Personal information
- Born: April 26, 1931 Chickasha, Oklahoma, U.S.
- Died: May 24, 1991 (aged 60) Springfield, Ohio, U.S.
- Listed height: 6 ft 1 in (1.85 m)
- Listed weight: 230 lb (104 kg)

Career information
- College: Langston
- NFL draft: 1954 (3rd round, 36th overall pick)

Career history
- Cleveland Browns (1954–1956); Ottawa Rough Riders (1957)*; Buffalo Bills (1960)*;
- * Offseason or practice squad member only

Awards and highlights
- 2× NFL champion (1954, 1955);

Career NFL statistics
- Rushing yards: 891
- Rushing average: 4
- Receptions: 33
- Receiving yards: 317
- Total touchdowns: 11
- Stats at Pro Football Reference

= Maurice Bassett =

American football player (1931–1991)

Maurice LaFrancis Bassett (April 26, 1931 – May 24, 1991), sometimes known by the nickname "Mo", was an American professional football player. He played fullback in the National Football League (NFL) for the Cleveland Browns from 1954 to 1956. He played college football for the Langston Lions.

==Early life==
Bassett was born in 1931 in Chickasha, Oklahoma. He attended Lincoln High School in Chickasha. He was raised by his mother who was blind.

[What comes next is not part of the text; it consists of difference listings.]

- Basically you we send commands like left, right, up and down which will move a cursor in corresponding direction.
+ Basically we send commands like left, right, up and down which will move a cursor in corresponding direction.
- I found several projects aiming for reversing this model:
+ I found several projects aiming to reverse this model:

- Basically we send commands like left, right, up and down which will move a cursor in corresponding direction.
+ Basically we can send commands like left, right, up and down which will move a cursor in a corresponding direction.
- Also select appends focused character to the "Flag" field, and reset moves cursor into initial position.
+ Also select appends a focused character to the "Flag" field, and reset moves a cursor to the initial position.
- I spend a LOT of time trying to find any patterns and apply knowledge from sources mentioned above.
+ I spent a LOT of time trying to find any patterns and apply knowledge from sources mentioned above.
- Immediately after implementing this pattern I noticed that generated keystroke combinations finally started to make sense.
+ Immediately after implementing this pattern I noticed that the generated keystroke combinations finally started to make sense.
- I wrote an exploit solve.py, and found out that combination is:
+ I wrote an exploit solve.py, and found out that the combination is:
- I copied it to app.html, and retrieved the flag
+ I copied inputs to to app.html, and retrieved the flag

Bassett attended Langston University, a historically black university in Oklahoma. He was inducted into the Langston Athletic Hall of Fame posthumously in 2021.

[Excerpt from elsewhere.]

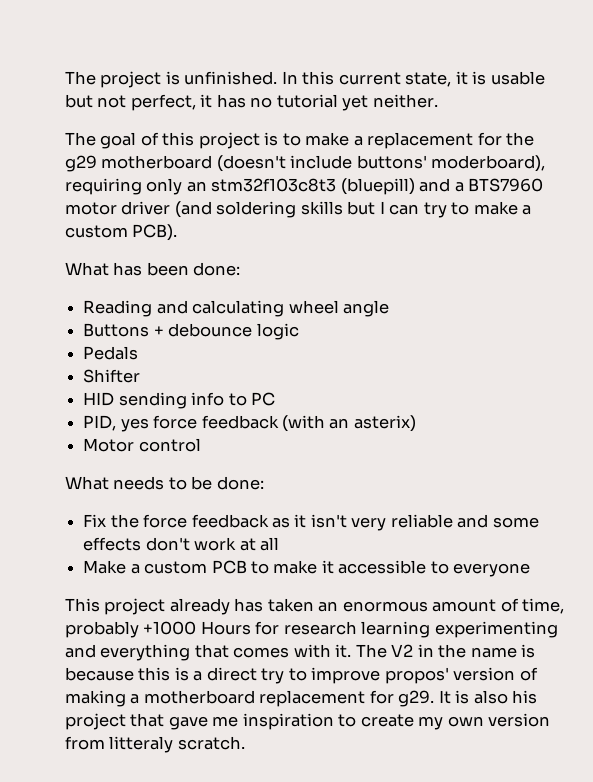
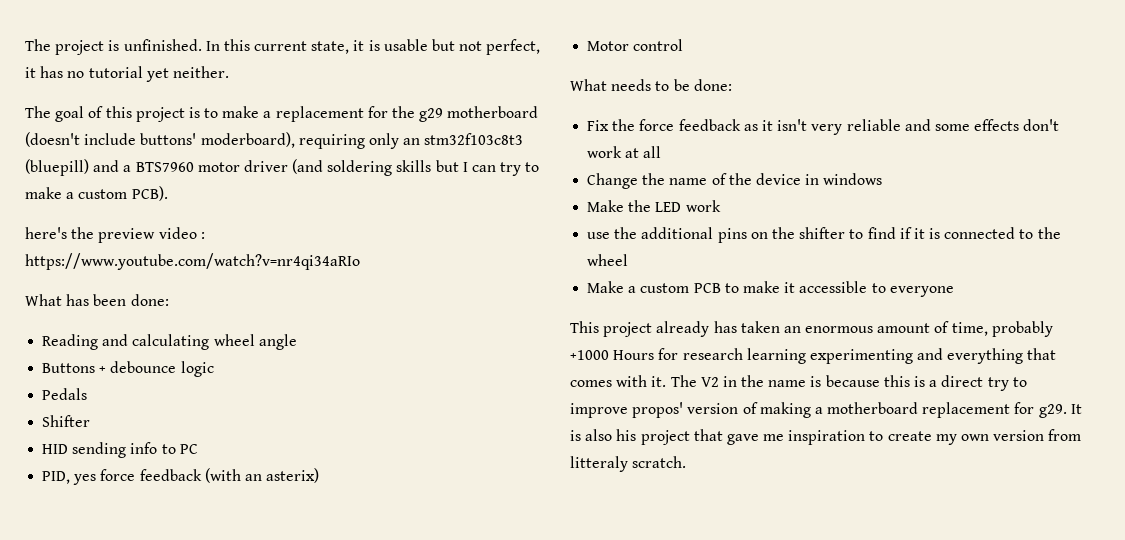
+ here's the preview video : https://www.youtube.com/watch?v=nr4qi34aRIo
+ Change the name of the device in windows
+ Make the LED work
+ use the additional pins on the shifter to find if it is connected to the wheel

After his time at Langston, and before his time in the NFL, Bassett served in the Navy.

==Professional football==
Bassett was selected by the Cleveland Browns in the third round, 36th overall pick, of the 1954 NFL draft. As a rookie, he appeared in 12 games, 10 as the team's starting fullback for the 1954 Cleveland Browns team that won the NFL championship. Bassett ranked third in the NFL with 588 rushing yards in 1954. He also ranked seventh in the NFL with six rushing touchdowns. The Cleveland news media gives the annual Maurice Barrett award to the most promising first-year player in training camp.

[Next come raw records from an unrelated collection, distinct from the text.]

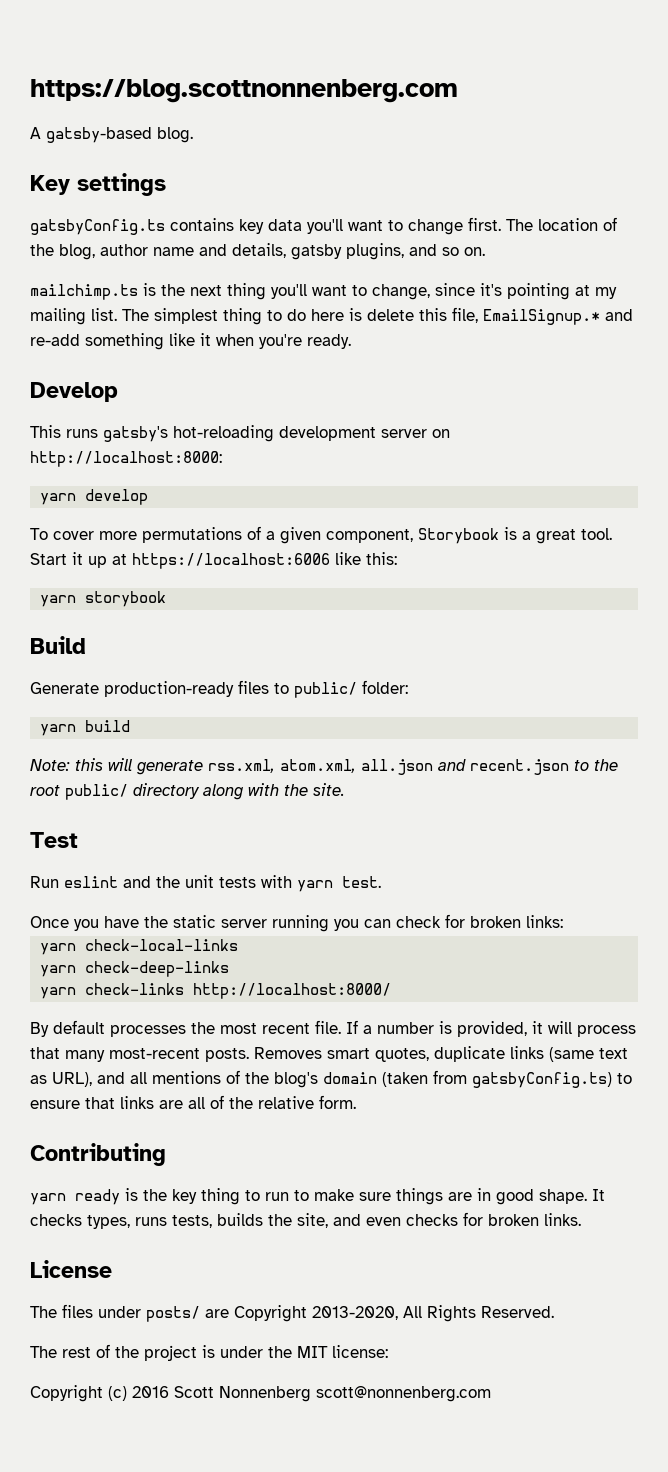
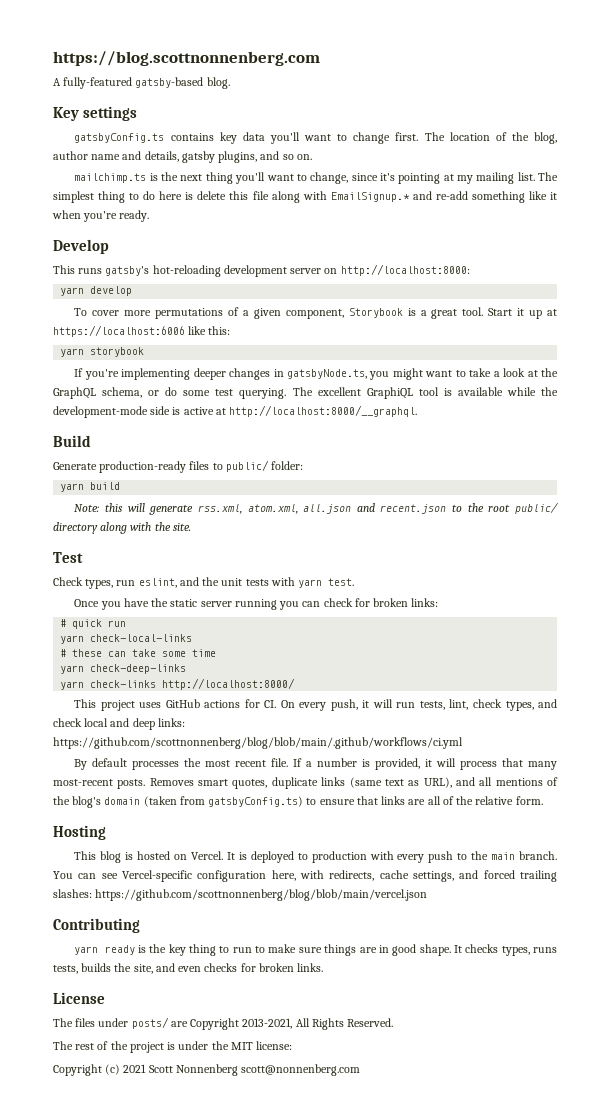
- A gatsby-based blog.
+ A fully-featured gatsby-based blog.
- The simplest thing to do here is delete this file, EmailSignup.* and re-add something like it when you're ready.
+ The simplest thing to do here is delete this file along with EmailSignup.* and re-add something like it when you're ready.
+ If you're implementing deeper changes in gatsbyNode.ts, you might want to take a look at the GraphQL schema, or do some test querying. The excellent GraphiQL tool is available while the development-mode side is active at http://localhost:8000/__graphql.
- Run eslint and the unit tests with yarn test.
+ Check types, run eslint, and the unit tests with yarn test.
+ # quick run
+ # these can take some time
+ This project uses GitHub actions for CI. On every push, it will run tests, lint, check types, and check local and deep links: https://github.com/scottnonnenberg/blog/blob/main/.github/workflows/ci.yml
+ Hosting
+ This blog is hosted on Vercel. It is deployed to production with every push to the main branch. You can see Vercel-specific configuration here, with redirects, cache settings, and forced trailing slashes: https://github.com/scottnonnenberg/blog/blob/main/vercel.json
- The files under posts/ are Copyright 2013-2020, All Rights Reserved.
+ The files under posts/ are Copyright 2013-2021, All Rights Reserved.
- Copyright (c) 2016 Scott Nonnenberg scott@nonnenberg.com
+ Copyright (c) 2021 Scott Nonnenberg scott@nonnenberg.com

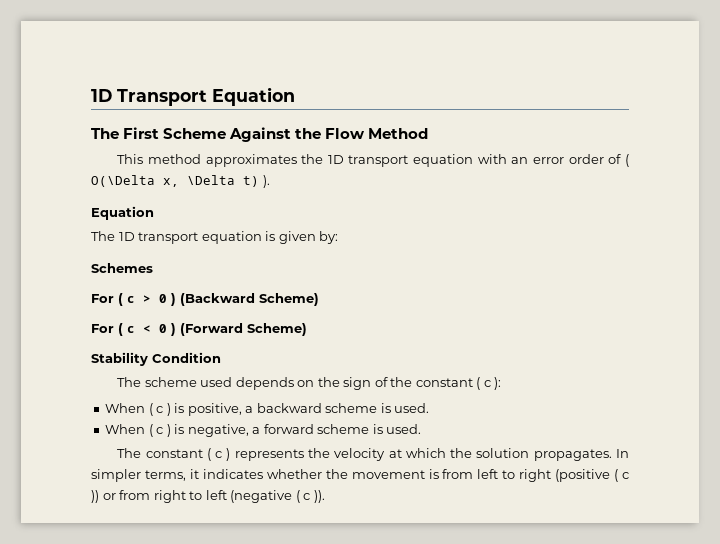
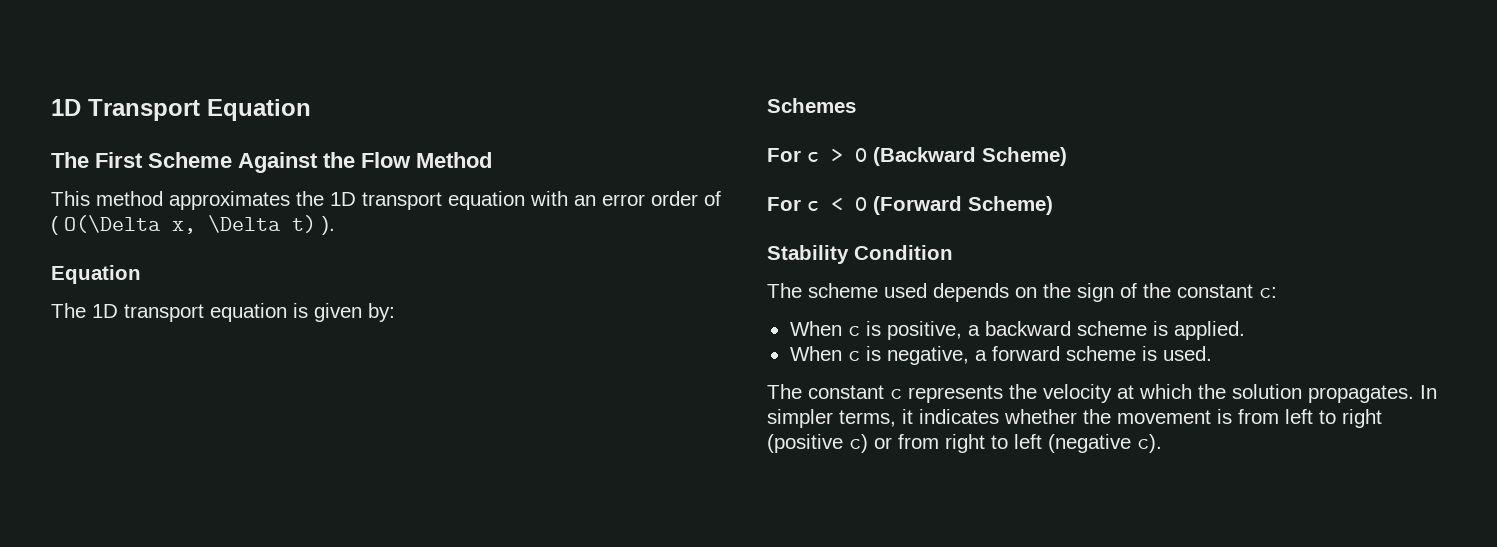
- For ( c > 0 ) (Backward Scheme)
+ For c > 0 (Backward Scheme)
- For ( c < 0 ) (Forward Scheme)
+ For c < 0 (Forward Scheme)
- The scheme used depends on the sign of the constant ( c ):
- When ( c ) is positive, a backward scheme is used.
- When ( c ) is negative, a forward scheme is used.
+ The scheme used depends on the sign of the constant c:
+ When c is positive, a backward scheme is applied.
+ When c is negative, a forward scheme is used.
- The constant ( c ) represents the velocity at which the solution propagates.
+ The constant c represents the velocity at which the solution propagates.
- In simpler terms, it indicates whether the movement is from left to right (positive ( c )) or from right to left (negative ( c )).
+ In simpler terms, it indicates whether the movement is from left to right (positive c) or from right to left (negative c).

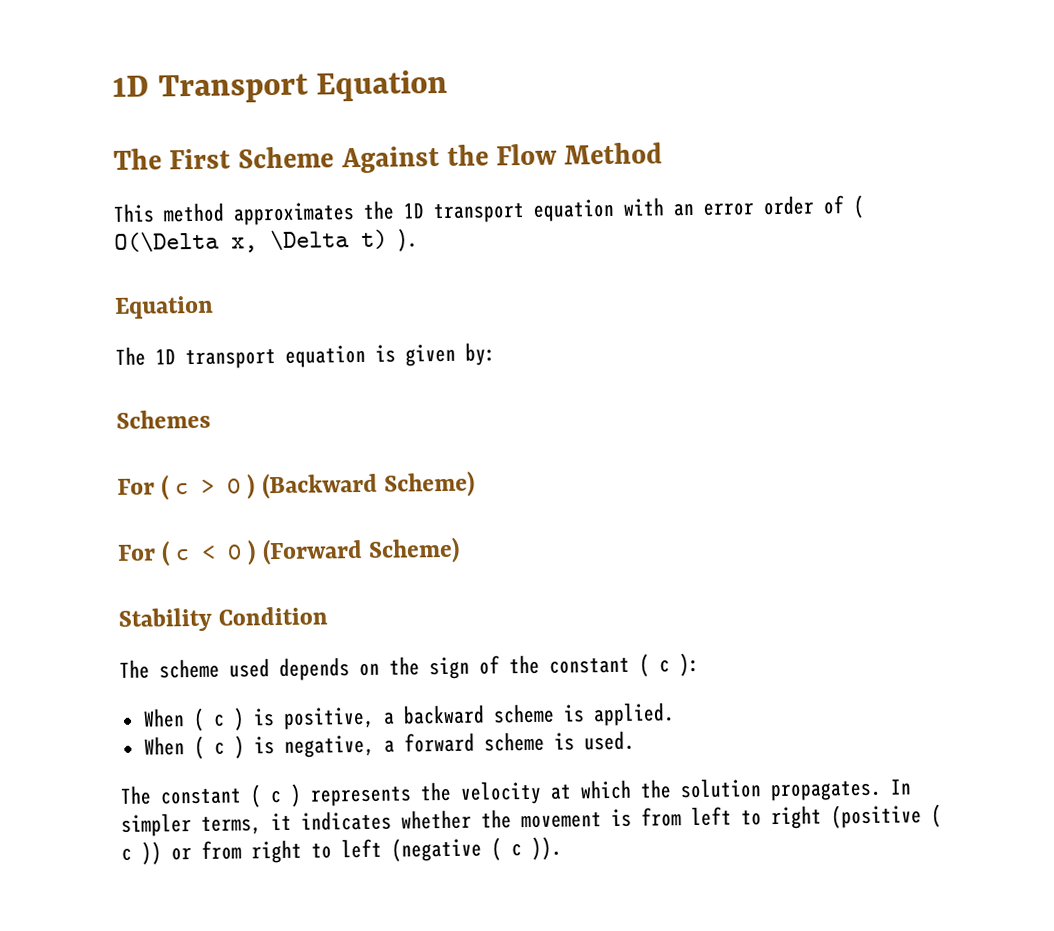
- For c > 0 (Backward Scheme)
+ For ( c > 0 ) (Backward Scheme)
- For c < 0 (Forward Scheme)
+ For ( c < 0 ) (Forward Scheme)
- The scheme used depends on the sign of the constant c:
- When c is positive, a backward scheme is applied.
+ The scheme used depends on the sign of the constant ( c ):
+ When ( c ) is positive, a backward scheme is applied.
- When c is negative, a forward scheme is used.
+ When ( c ) is negative, a forward scheme is used.
- The constant c represents the velocity at which the solution propagates.
+ The constant ( c ) represents the velocity at which the solution propagates.
- In simpler terms, it indicates whether the movement is from left to right (positive c) or from right to left (negative c).
+ In simpler terms, it indicates whether the movement is from left to right (positive ( c )) or from right to left (negative ( c )).

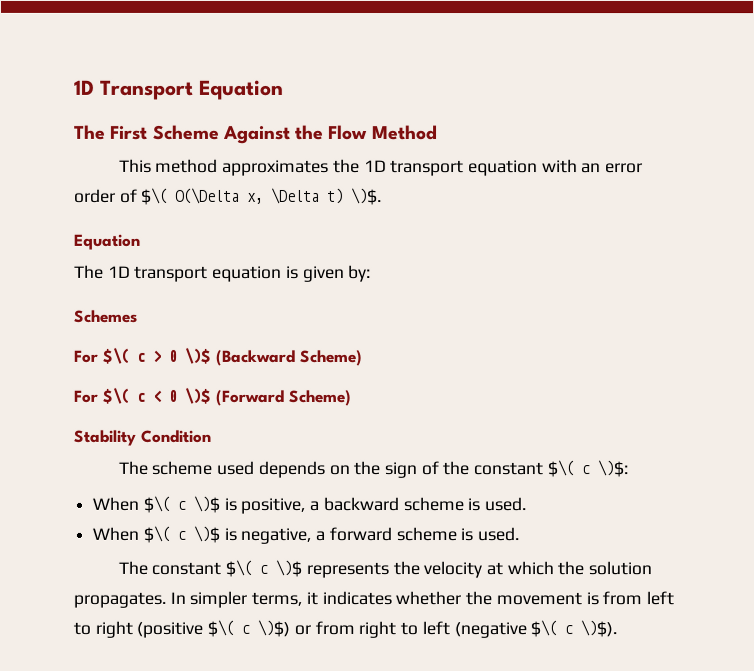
- This method approximates the 1D transport equation with an error order of ( O(\Delta x, \Delta t) ).
+ This method approximates the 1D transport equation with an error order of $\( O(\Delta x, \Delta t) \)$.
- For ( c > 0 ) (Backward Scheme)
+ For $\( c > 0 \)$ (Backward Scheme)
- For ( c < 0 ) (Forward Scheme)
+ For $\( c < 0 \)$ (Forward Scheme)
- The scheme used depends on the sign of the constant ( c ):
- When ( c ) is positive, a backward scheme is applied.
- When ( c ) is negative, a forward scheme is used.
+ The scheme used depends on the sign of the constant $\( c \)$:
+ When $\( c \)$ is positive, a backward scheme is used.
+ When $\( c \)$ is negative, a forward scheme is used.
- The constant ( c ) represents the velocity at which the solution propagates.
+ The constant $\( c \)$ represents the velocity at which the solution propagates.
- In simpler terms, it indicates whether the movement is from left to right (positive ( c )) or from right to left (negative ( c )).
+ In simpler terms, it indicates whether the movement is from left to right (positive $\( c \)$) or from right to left (negative $\( c \)$).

In 1955, Bassett appeared in 10 games as a backup to Ed Modzelewski. Bassett finished the 1955 season with 174 rushing yards and three touchdowns. The Browns won their second consecutive NFL championship in 1955. In 1956, Bassett started four games and was otherwise a backup to Modzelewski. Bassett gained 129 yards and one touchdown. He totaled 891 rushing yards and 11 touchdowns in his three years in the NFL. Cleveland head coach Paul Brown said of Bassett: "[T]here's nothing flashy about Maurice Barrett. He just stays out there and saws wood until the job is done."

Bassett concluded his playing career in the Canadian Football League. He played for the Buffalo Bills in the 1960 preseason but was released in August 1960.

==Later life==
Bassett married Dorothy Shelby. They had three children: Maurice Jr., Kevin, and Stacey. After his playing career ended, Bassett taught industrial arts at high schools in the Cleveland area.

Bassett had several strokes and suffered from diabetes in later years. He had both legs amputated due to diabetes. The family moved to Dayton, Ohio, and Bassett spent the last months of his life confined to the Dayton Veterans Affairs Medical Center. He died there in 1991 at age 60.